== Segment start ==

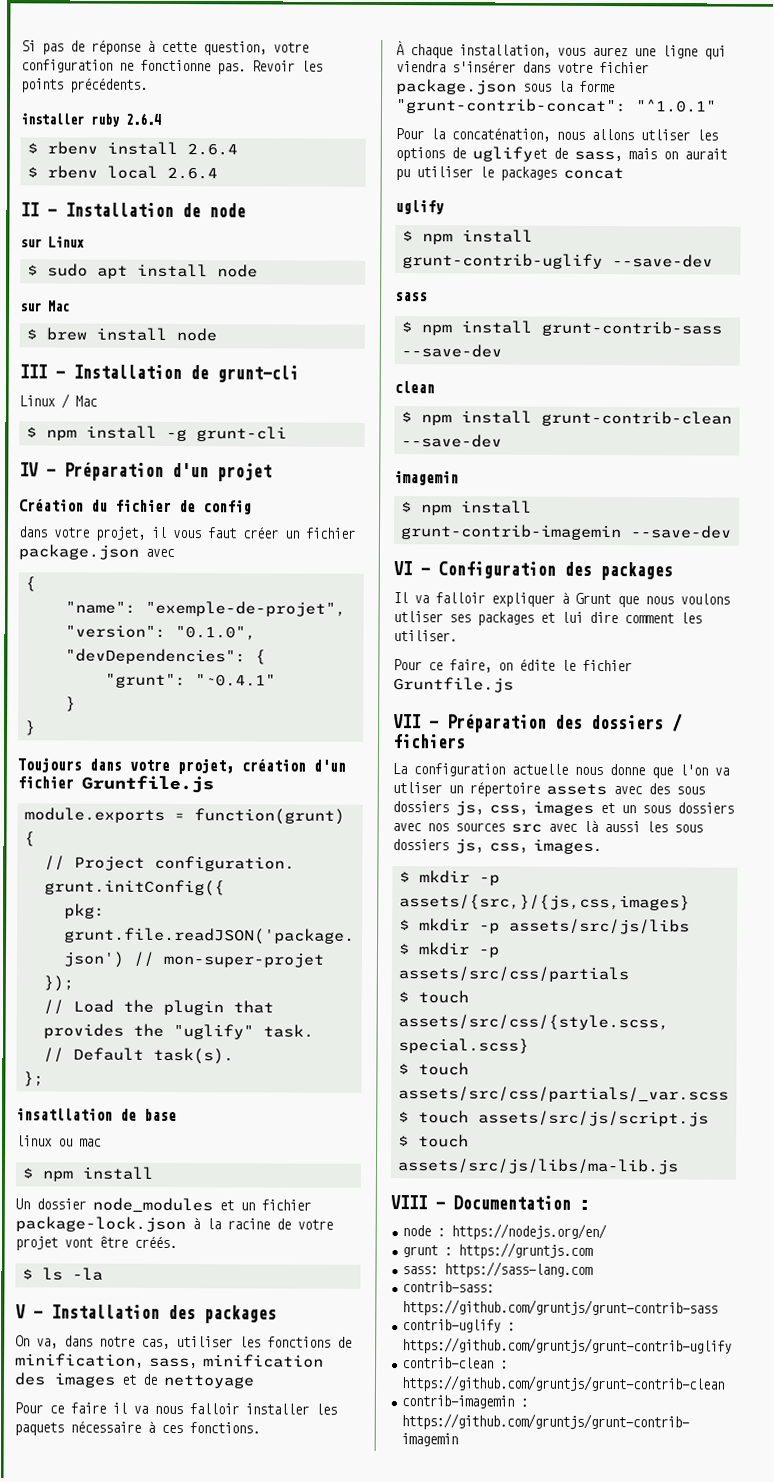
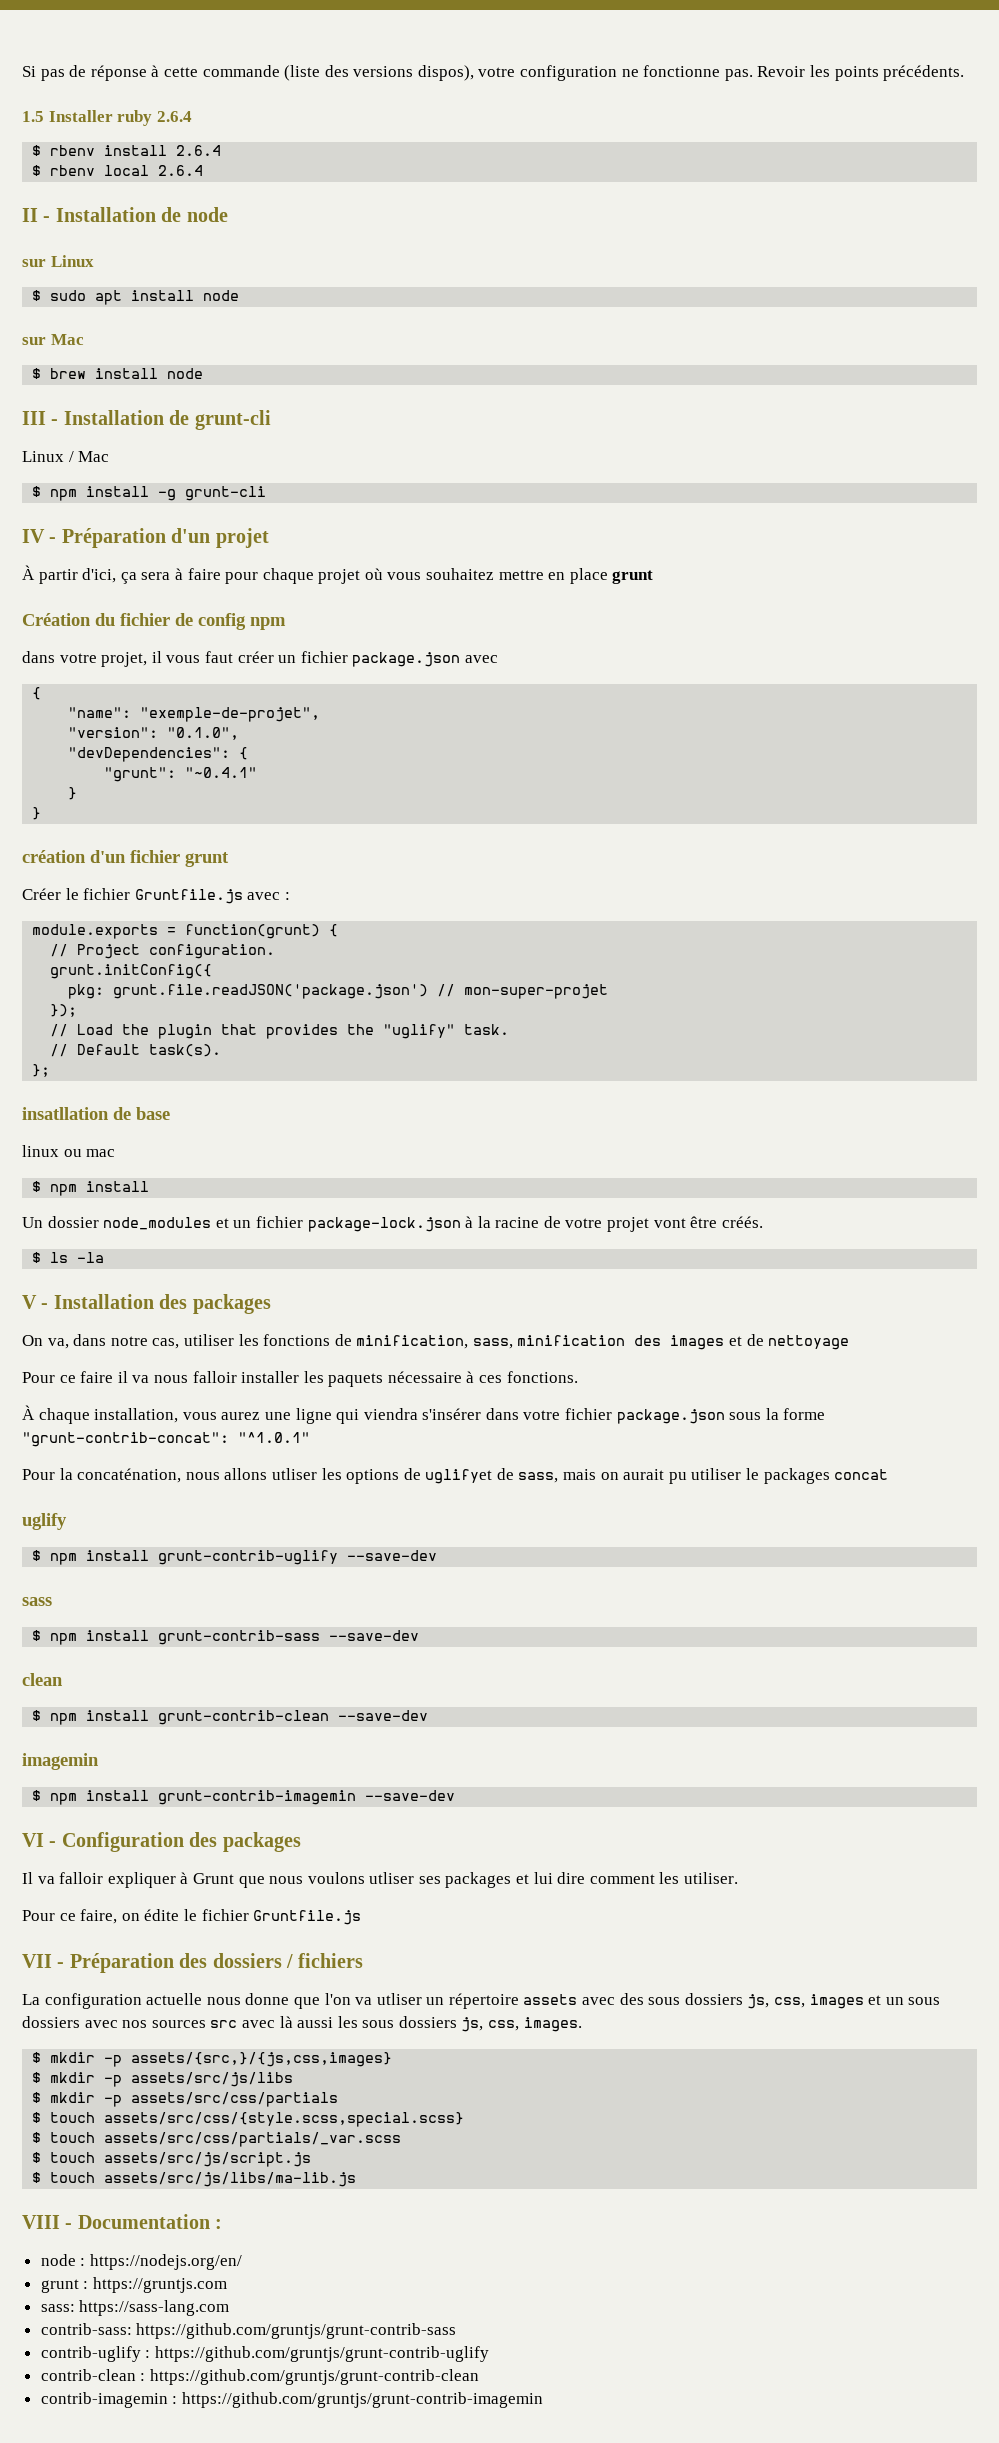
[203,41,267,56] question, -> [202,65,474,81] commande (liste des versions dispos),
[20,113,84,125] installer -> [22,110,113,122] 1.5 Installer
(272, 472) none -> [22,565,654,584] // À partir d'ici, ça sera à faire pour chaque projet où vous souhaitez mettre en place grunt
(252, 507) none -> [250,617,286,630] npm
[17,757,346,775] [17,775,214,794] Toujours dans votre projet, création d'un fichier Gruntfile.js -> [22,850,229,867] [22,888,290,904] création d'un fichier grunt // Créer le fichier Gruntfile.js avec :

== Segment end ==

- **Description of the task**
Copy out, in full, each line above that has the word "grunt" in it.

- **Response to this exercise**
(272, 472) none -> [22,565,654,584] // À partir d'ici, ça sera à faire pour chaque projet où vous souhaitez mettre en place grunt
[17,757,346,775] [17,775,214,794] Toujours dans votre projet, création d'un fichier Gruntfile.js -> [22,850,229,867] [22,888,290,904] création d'un fichier grunt // Créer le fichier Gruntfile.js avec :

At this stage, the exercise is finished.